At precisely the worst possible time, Scott then died of alcohol poisoning, and the group almost called it quits, but they regrouped, added vocalist Brian Johnson, and continued their mercurial rise by releasing “Back in Black,” a quasi-tribute to Scott and a juggernaut hard-rock manifesto that went on to sell an incredible 50 million copies worldwide (22 million copies in the U.S.), making it the second-highest-selling album of all time (after Michael Jackson’s “Thriller”). Two more Top Five LPs quickly followed — “Dirty Deeds Done Dirt Cheap” (a reissue of the Australian 1976 album with Scott) and 1981’s “For Those About to Rock” — and AC/DC found themselves among the hottest concert draws in the world, including the U.S.
The band plugged away throughout the ’80s as leaders of an ever-growing hard-rock/heavy-metal genre that included rivals like Ozzy Osbourne, Thin Lizzy, Iron Maiden and Judas Priest. My 31-year-old son-in-law, a producer/songwriter, described AC/DC this way: “They were good-mood, fun, almost cartoonish hard rock. It was kind of indulgent and gimmicky, the riffs, the song titles, but it was smart business because it was a brand that worked. Many of their best songs are the ones everyone wants to turn up to 11 and sing at the top of their lungs.”
Malcolm Young, though, had also developed an alcohol problem, so he wisely checked himself into a rehab program and cleaned up his act, returning to the band’s lineup after just an eight-week absence. To his credit, Young maintained sobriety for the rest of his life, and he remained the reliable linchpin on stage for several tours in the 1990s and 2000s, and as the band’s most consistent songwriter.

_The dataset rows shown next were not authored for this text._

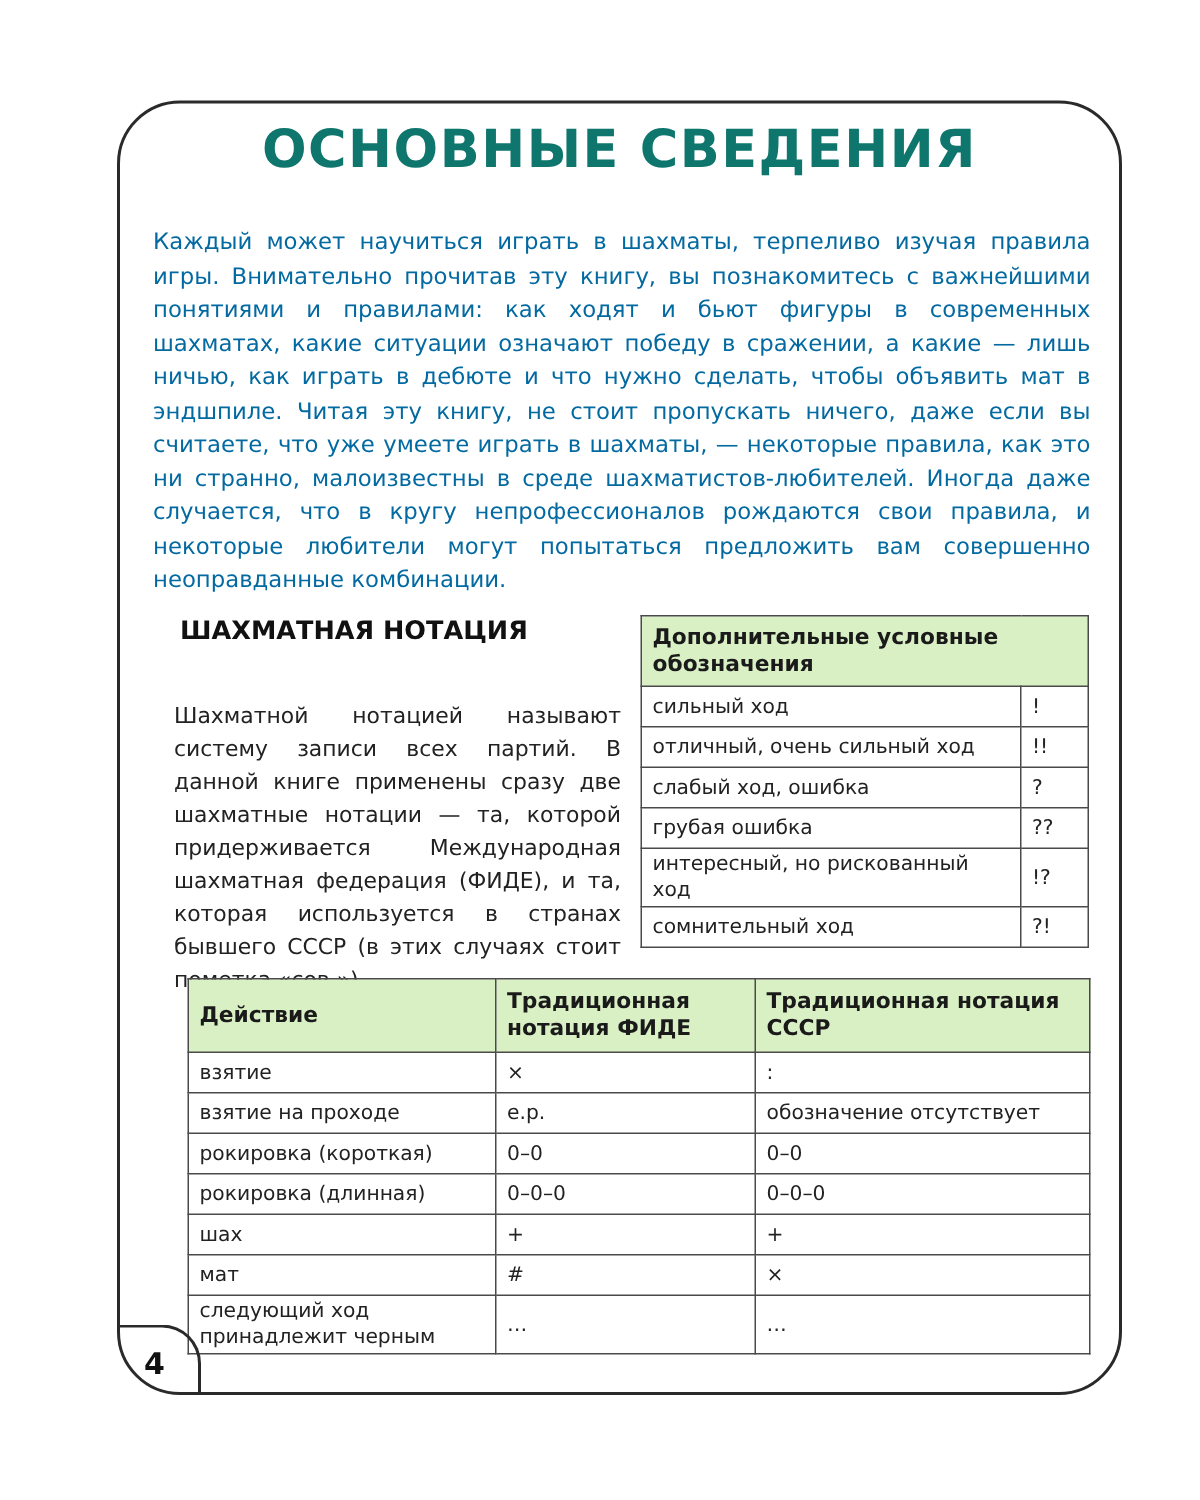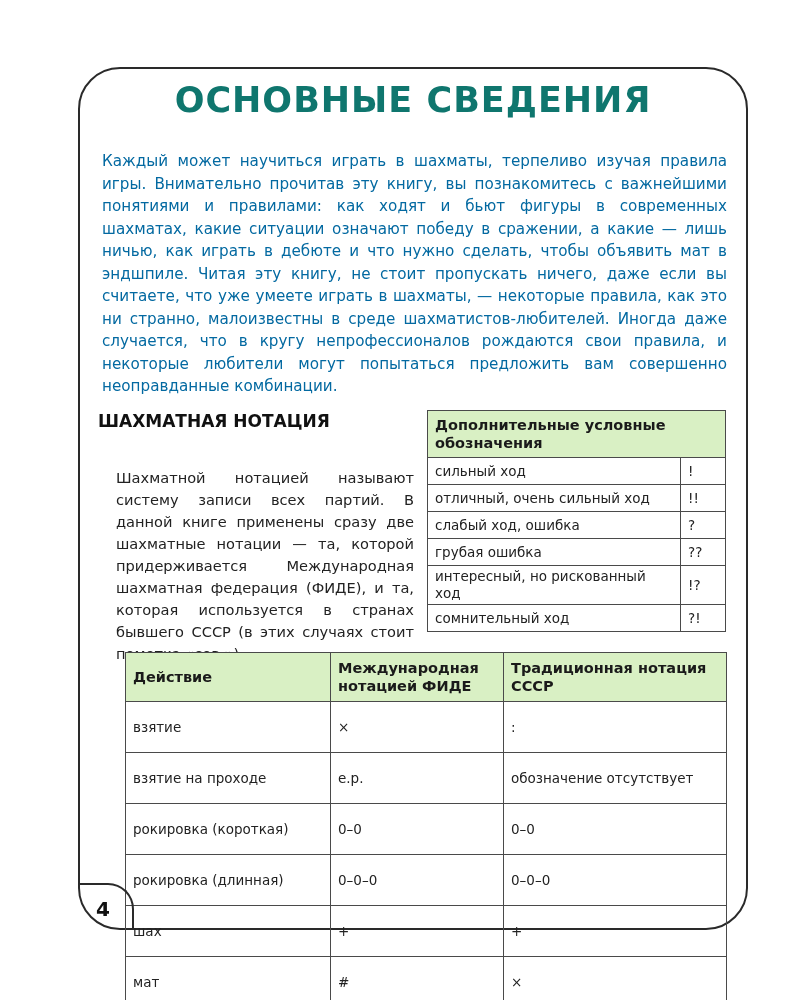"ШАХМАТНАЯ НОТАЦИЯ" .sec-head { left: 98px -> 120px }
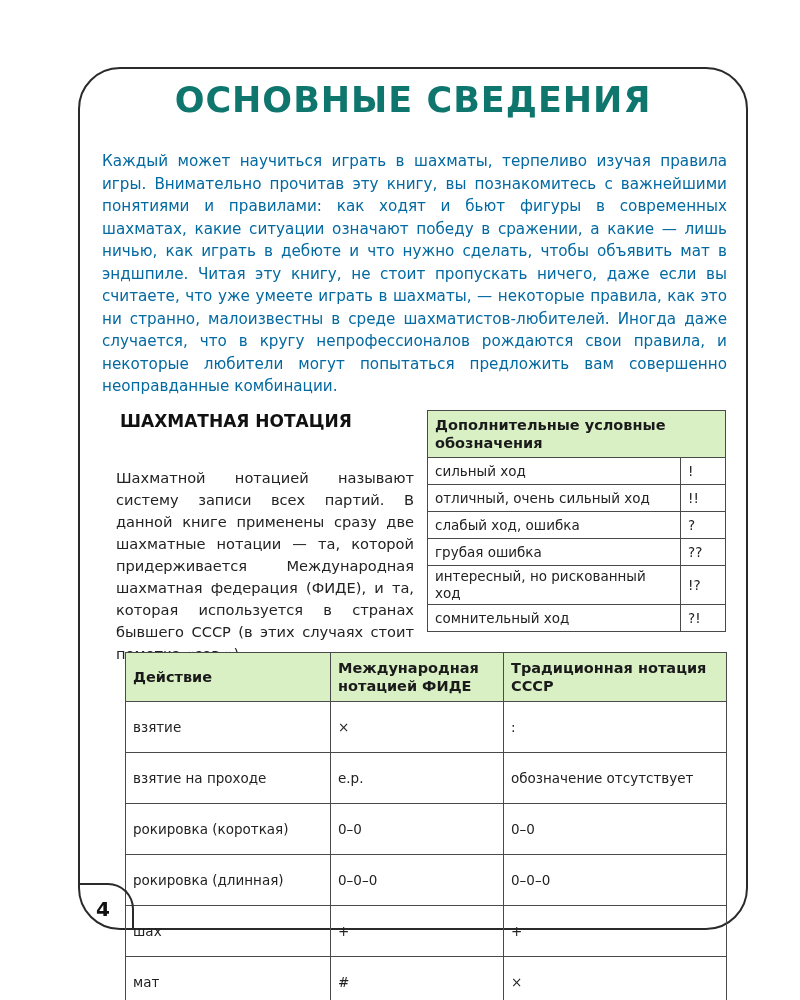"Международная нотацией ФИДЕ" th.c2 { text: Международная нотацией -> Традиционная нотация }
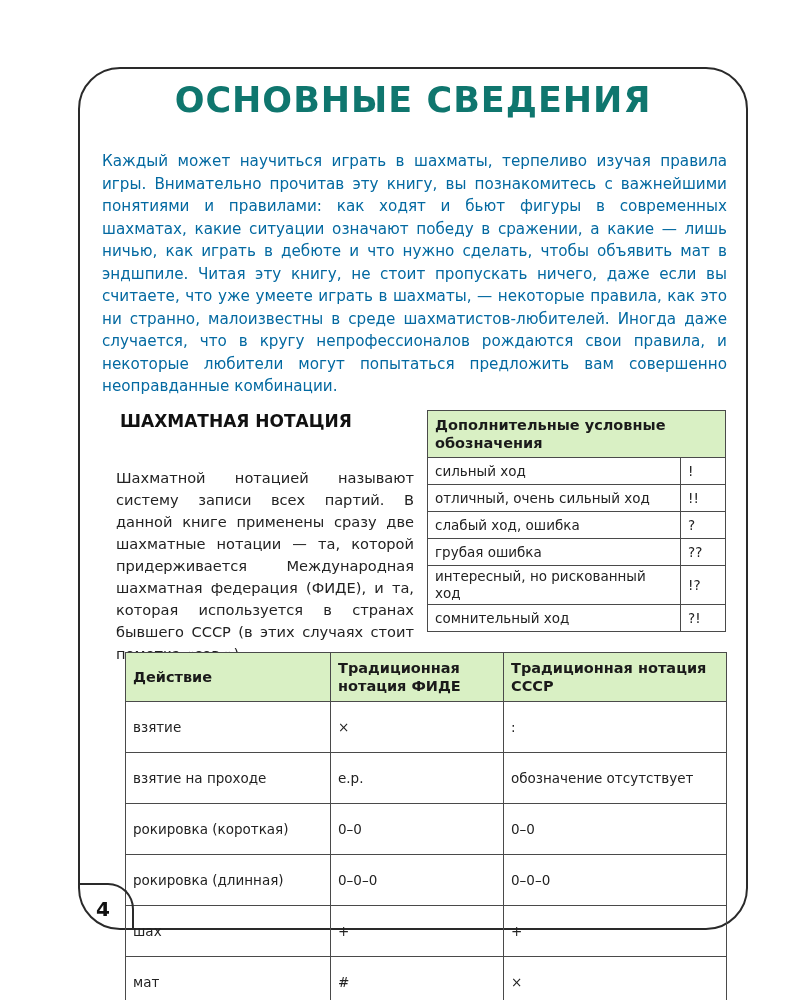"взятие" .t-notation td { padding: 14px 7px -> 2px 7px }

Sadly, early-onset dementia was one more thing Cassidy and Young had in common. In Cassidy’s case, he confessed he had a feeling he’d be afflicted with it, as it had stricken both his grandfather and his mother. Because of an inability to remember words and/or chords, both men were finally forced to retire from public appearances several years before their deaths last week.
No word has emerged yet from the AC/DC camp as to whether the band intends to soldier on without their co-founder, but the odds are good they will. Indeed, they’ve been touring and recording for nearly a decade with Young on the sidelines, and have even recently replaced longtime vocalist Johnson with ex-Guns ‘n Roses frontman Axl Rose on stage and in the studio.
As for Cassidy’s legacy, well, he is remembered fondly by women who were of an impressionable age at the time he was in the eye of the media storm. And, as his ex-manager put it, “No matter what happened later, he still did something special that few artists have achieved.”